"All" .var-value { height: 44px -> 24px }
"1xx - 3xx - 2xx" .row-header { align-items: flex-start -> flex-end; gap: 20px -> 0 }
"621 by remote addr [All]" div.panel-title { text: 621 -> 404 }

┄┄┄┄┄┄

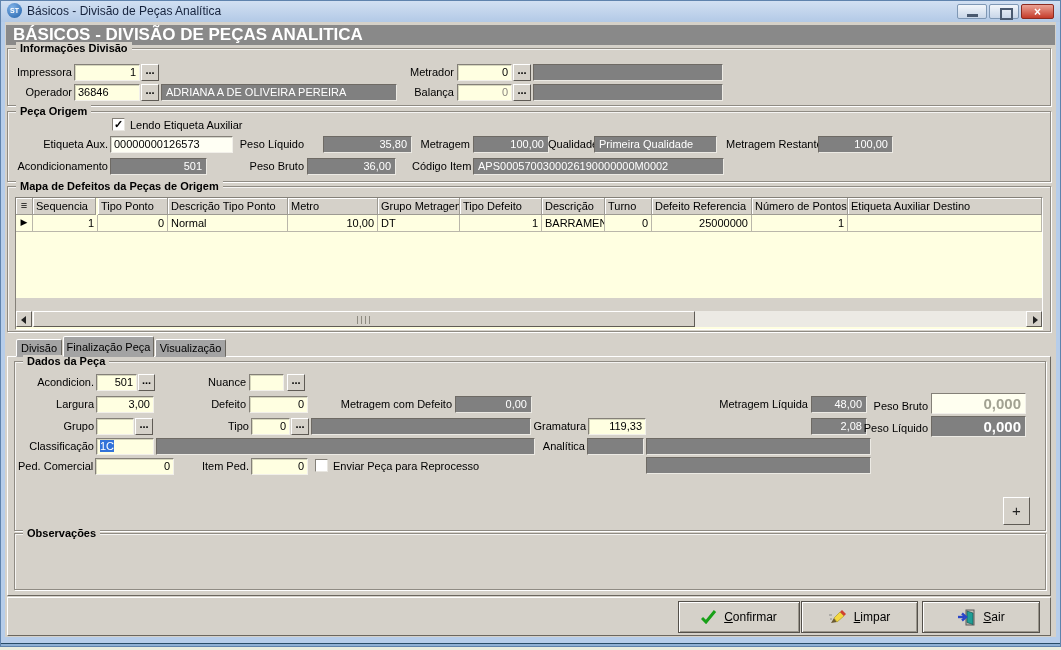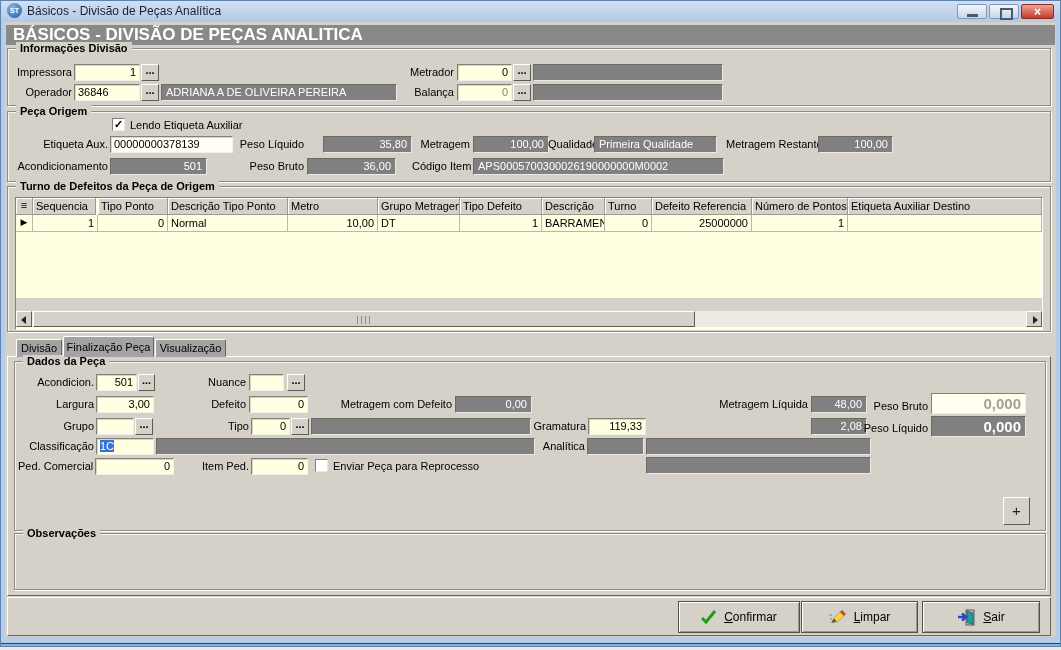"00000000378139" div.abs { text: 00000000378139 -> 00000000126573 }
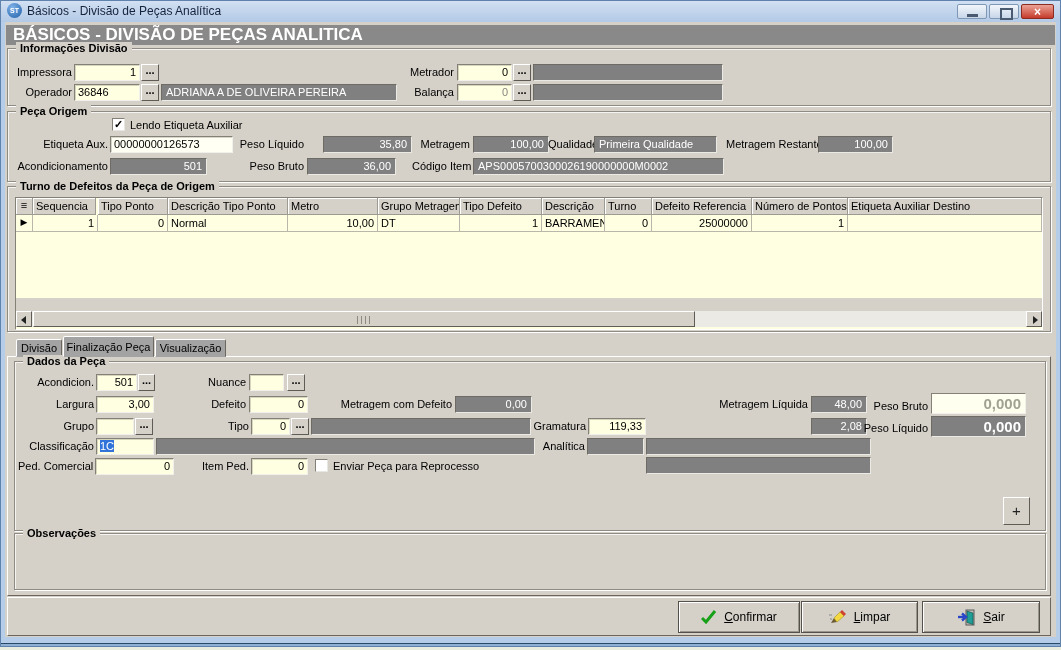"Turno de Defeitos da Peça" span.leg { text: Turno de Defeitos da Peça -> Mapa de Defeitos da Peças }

┄┄┄┄┄┄

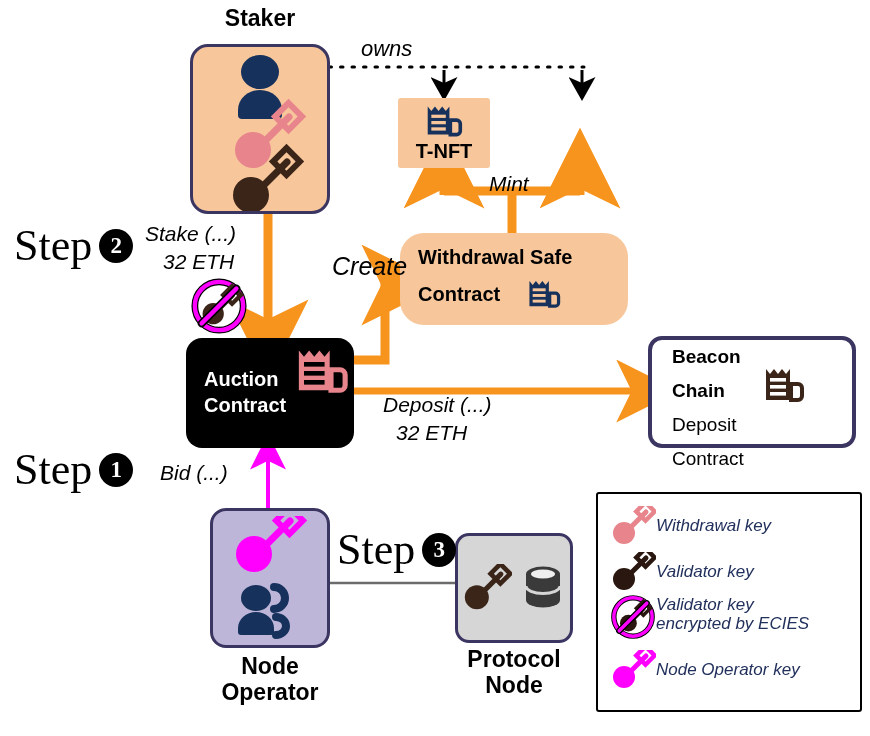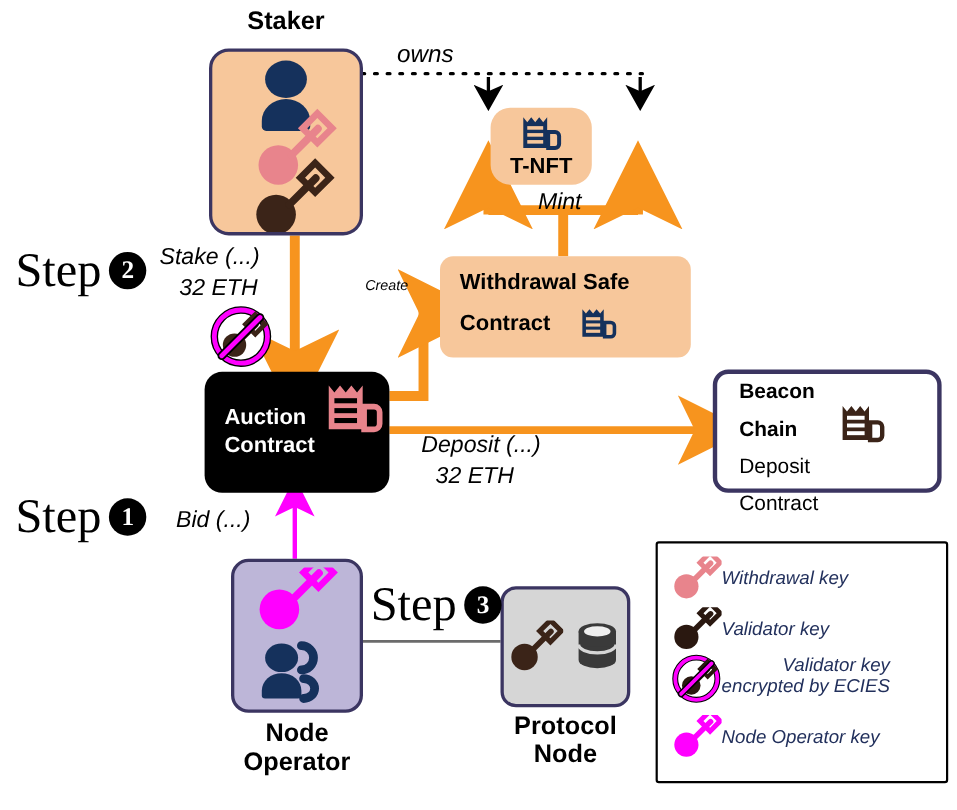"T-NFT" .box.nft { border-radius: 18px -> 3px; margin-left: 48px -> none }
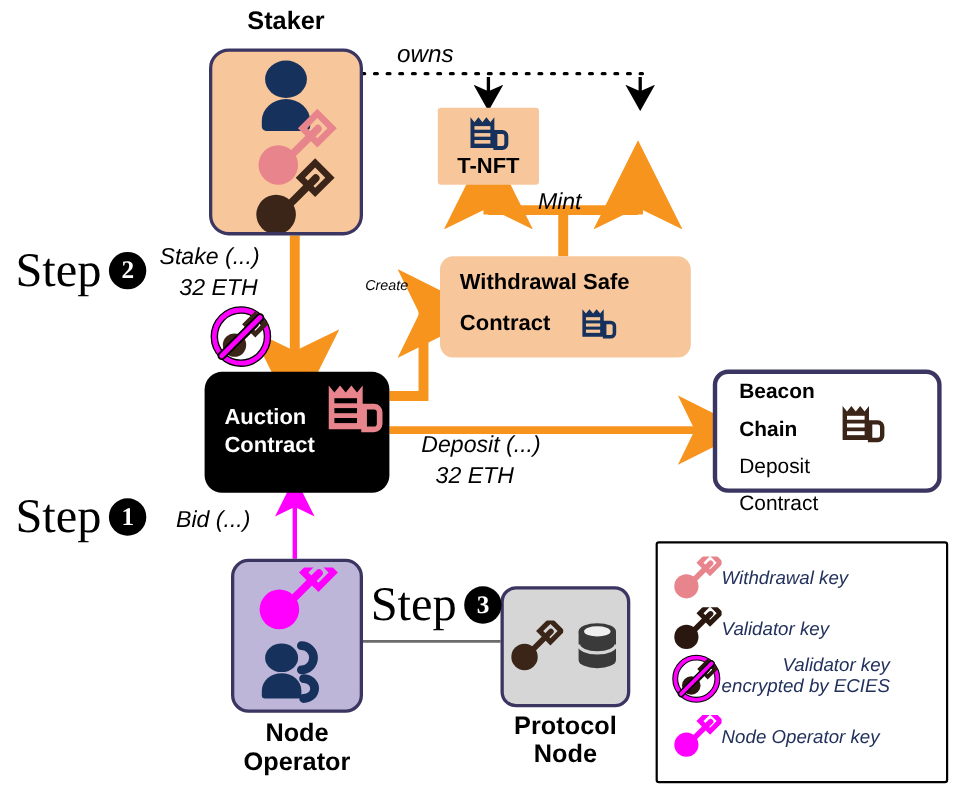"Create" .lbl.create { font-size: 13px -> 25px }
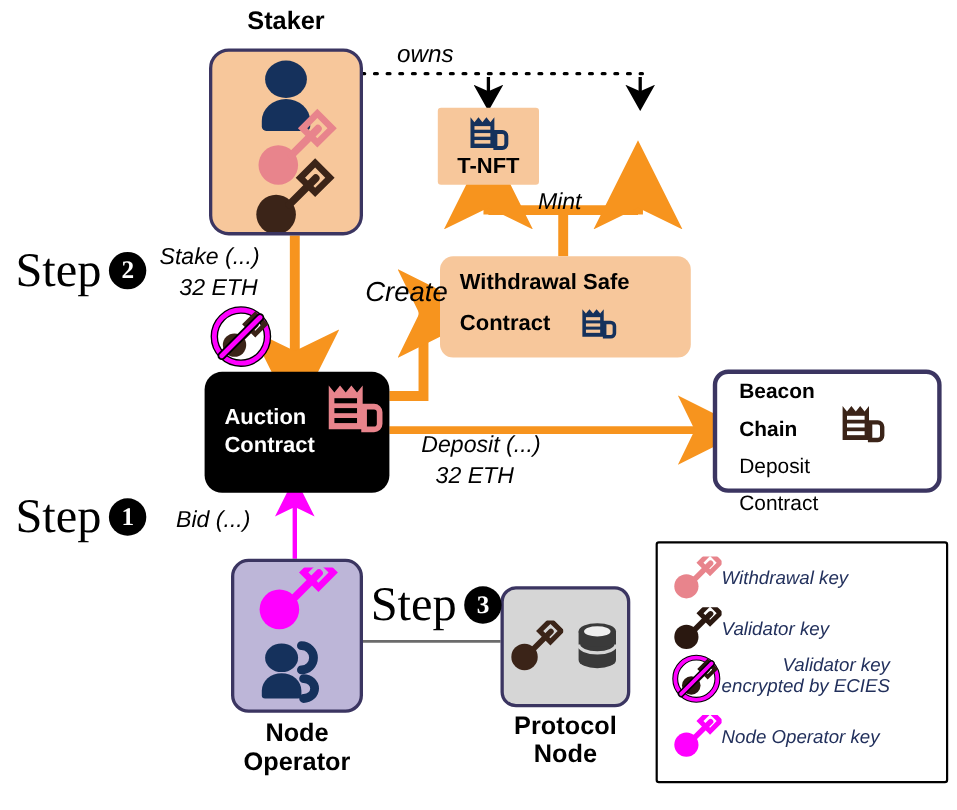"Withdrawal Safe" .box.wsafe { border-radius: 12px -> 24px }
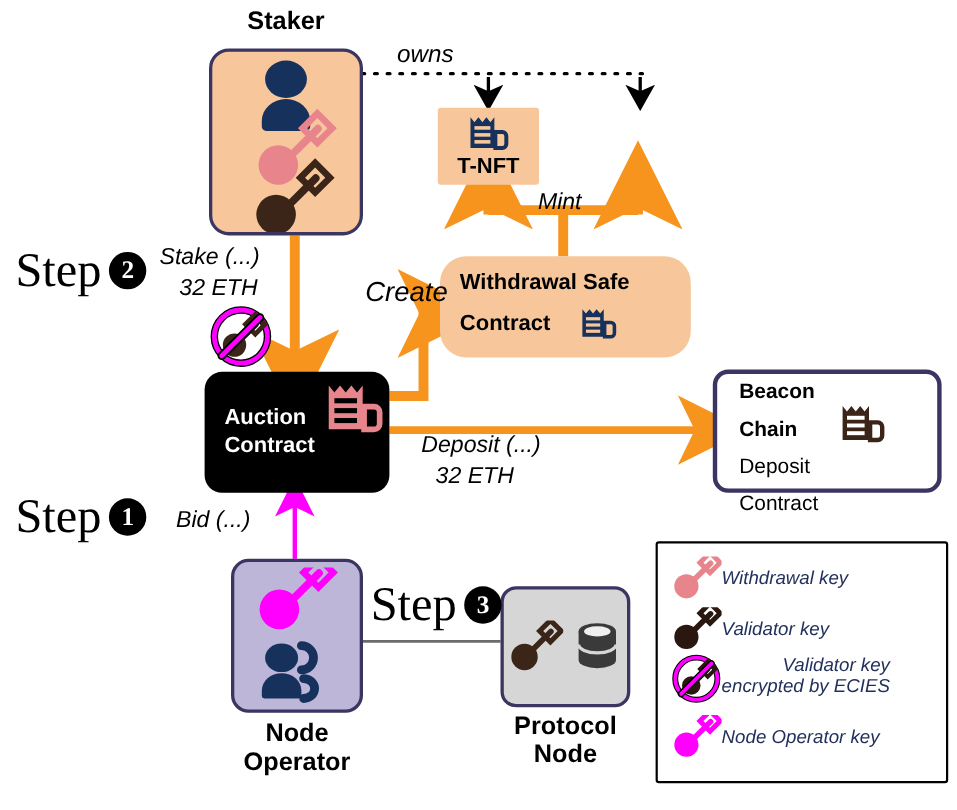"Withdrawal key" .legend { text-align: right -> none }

┄┄┄┄┄┄

* ABOUT THIS EXERCISE *
All lines above from the line with "align-items: flex-start ->" through the line with "by remote addr", both included, are to be set down exactly, with nothing else.

* REPLY *
"1xx - 3xx - 2xx" .row-header { align-items: flex-start -> flex-end; gap: 20px -> 0 }
"621 by remote addr [All]" div.panel-title { text: 621 -> 404 }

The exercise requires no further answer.